66 Mr Hyde noted that there were other grounds of objection, quite apart from s 149D(1)(d), which the trustee might have sought to invoke in the present case in support of his notice of objection. He drew attention to s 149D(1)(c) and s 149D(1)(e) in that regard. However, when the pro bono services issue arose, the trustee had sought simply to include the matters surrounding that issue within s 149D(1)(d) rather than invoking some other more appropriate ground of objection. The trustee should be bound by the choice which he made.

67 In my view, Mr Hyde's submission should be accepted. I note that the Macquarie Dictionary defines the word "information" as follows:

"1. Knowledge communicated or received concerning some fact or circumstances; news. 2. Knowledge in various subjects, however acquired."

68 The Oxford English Dictionary (2nd ed, 1989) includes among its definitions of "information":

"3.a. Knowledge communicated concerning some particular fact, subject or event; that of which one is apprised or told."

69 As these definitions show, "information" is capable of different shades of meaning, depending on the context. In my opinion the word "information" in its ordinary sense is not confined to material that is reliable or has a sound factual basis: Win v Minister for Immigration and Multicultural Affairs [2001] FCA 56. Perhaps the legislature ought to have so defined that word in a manner which makes it clear that the information which a bankrupt must provide is information which is both complete and accurate. However, it has not done so expressly. Nor, in my view, has it done so by necessary implication.

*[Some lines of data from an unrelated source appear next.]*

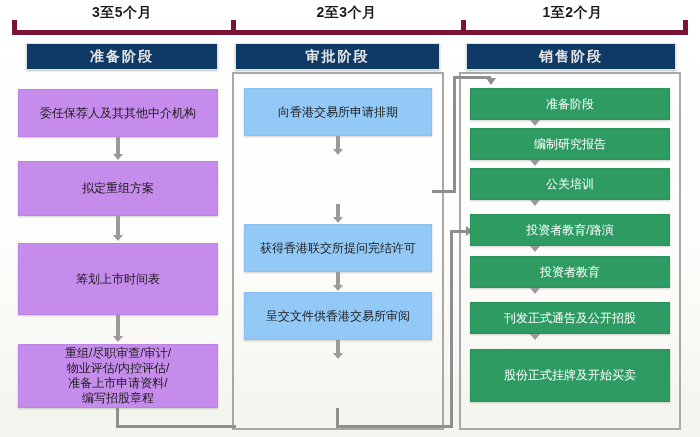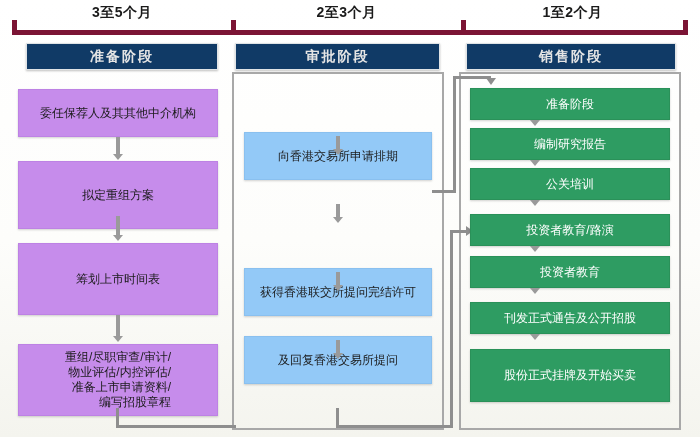--- a/index.html
+++ b/index.html
@@ -72,22 +72,22 @@
     display:flex;
     align-items:center;
     justify-content:center;
     text-align:center;
     font-size:12px;
     color:#1b1b1b;
     line-height:1.25;
     padding:1px 4px;
     box-shadow:0 1px 2px rgba(0,0,0,.18);
   }
-  .box.purple{background:#c68ceb;border:1px solid #bd82e4;text-align:right;}
-  .box.blue{background:#93c9f7;border:1px solid #8ac0ef;margin-top:44px;}
+  .box.purple{background:#c68ceb;border:1px solid #bd82e4;}
+  .box.blue{background:#93c9f7;border:1px solid #8ac0ef;}
   .box.green{background:#2e9c62;border:1px solid #2a9159;color:#ffffff;}
   .box .lbl{white-space:pre-line;}
 
   
   .varrow{
     position:absolute;
     width:4px;
     background:#9a9a9a;
   }
   .vhead{
@@ -141,33 +141,33 @@
 
   <div class="col-frame" style="left:232px;top:72px;width:212px;height:358px"></div>
   <div class="col-frame" style="left:459px;top:72px;width:222px;height:358px"></div>
 
   <div class="box purple" style="left:18px;top:89px;width:200px;height:48px">
     <span class="lbl">委任保荐人及其其他中介机构</span>
   </div>
   <div class="varrow" style="left:116px;top:137px;height:18px"></div>
   <div class="vhead" style="left:113px;top:154px"></div>
 
-  <div class="box purple" style="left:18px;top:161px;width:200px;height:68px">
+  <div class="box purple" style="left:18px;top:161px;width:200px;height:55px">
     <span class="lbl">拟定重组方案</span>
   </div>
   <div class="varrow" style="left:116px;top:216px;height:20px"></div>
   <div class="vhead" style="left:113px;top:235px"></div>
 
   <div class="box purple" style="left:18px;top:243px;width:200px;height:72px">
     <span class="lbl">筹划上市时间表</span>
   </div>
   <div class="varrow" style="left:116px;top:315px;height:22px"></div>
   <div class="vhead" style="left:113px;top:336px"></div>
 
-  <div class="box purple" style="left:18px;top:344px;width:200px;height:72px">
+  <div class="box purple" style="left:18px;top:344px;width:200px;height:64px">
     <span class="lbl">重组/尽职审查/审计/
 物业评估/内控评估/
 准备上市申请资料/
 编写招股章程</span>
   </div>
 
   <div class="seg" style="left:116px;top:408px;width:3px;height:20px"></div>
   <div class="seg" style="left:116px;top:425px;width:120px;height:3px"></div>
 
   <div class="box blue" style="left:244px;top:88px;width:188px;height:48px">
@@ -179,21 +179,21 @@
   <div class="varrow" style="left:336px;top:204px;height:14px"></div>
   <div class="vhead" style="left:333px;top:217px"></div>
 
   <div class="box blue" style="left:244px;top:224px;width:188px;height:48px">
     <span class="lbl">获得香港联交所提问完结许可</span>
   </div>
   <div class="varrow" style="left:336px;top:272px;height:14px"></div>
   <div class="vhead" style="left:333px;top:285px"></div>
 
   <div class="box blue" style="left:244px;top:292px;width:188px;height:48px">
-    <span class="lbl">及回复香港交易所提问</span>
+    <span class="lbl">呈交文件供香港交易所审阅</span>
   </div>
   <div class="varrow" style="left:336px;top:340px;height:14px"></div>
   <div class="vhead" style="left:333px;top:353px"></div>
 
 
   <div class="seg" style="left:432px;top:190px;width:24px;height:3px"></div>
   <div class="seg" style="left:453px;top:76px;width:3px;height:117px"></div>
   <div class="seg" style="left:453px;top:76px;width:38px;height:3px"></div>
   <div class="arrowhead-down" style="left:486px;top:78px"></div>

70 The availability of other grounds of objection in s 149D(1) which focus upon the accuracy of information provided by a bankrupt, including in particular the ground that the bankrupt "engaged in misleading conduct" in s 149D(1)(c), and the ground that the bankrupt failed to disclose "particulars of income" in s 149D(1)(e), provides telling support for this construction of s 149D(1)(d). This provision seems to me to require no more than that the bankrupt must provide what can properly be described as "information" about the matters therein identified, and not that this "information" have any quality of accuracy or reliability. This interpretation of s 149D(1)(d) accords with the reasoning of Goldberg J in Hill v Holmes, although his Honour's conclusions must be understood against a different legislative background.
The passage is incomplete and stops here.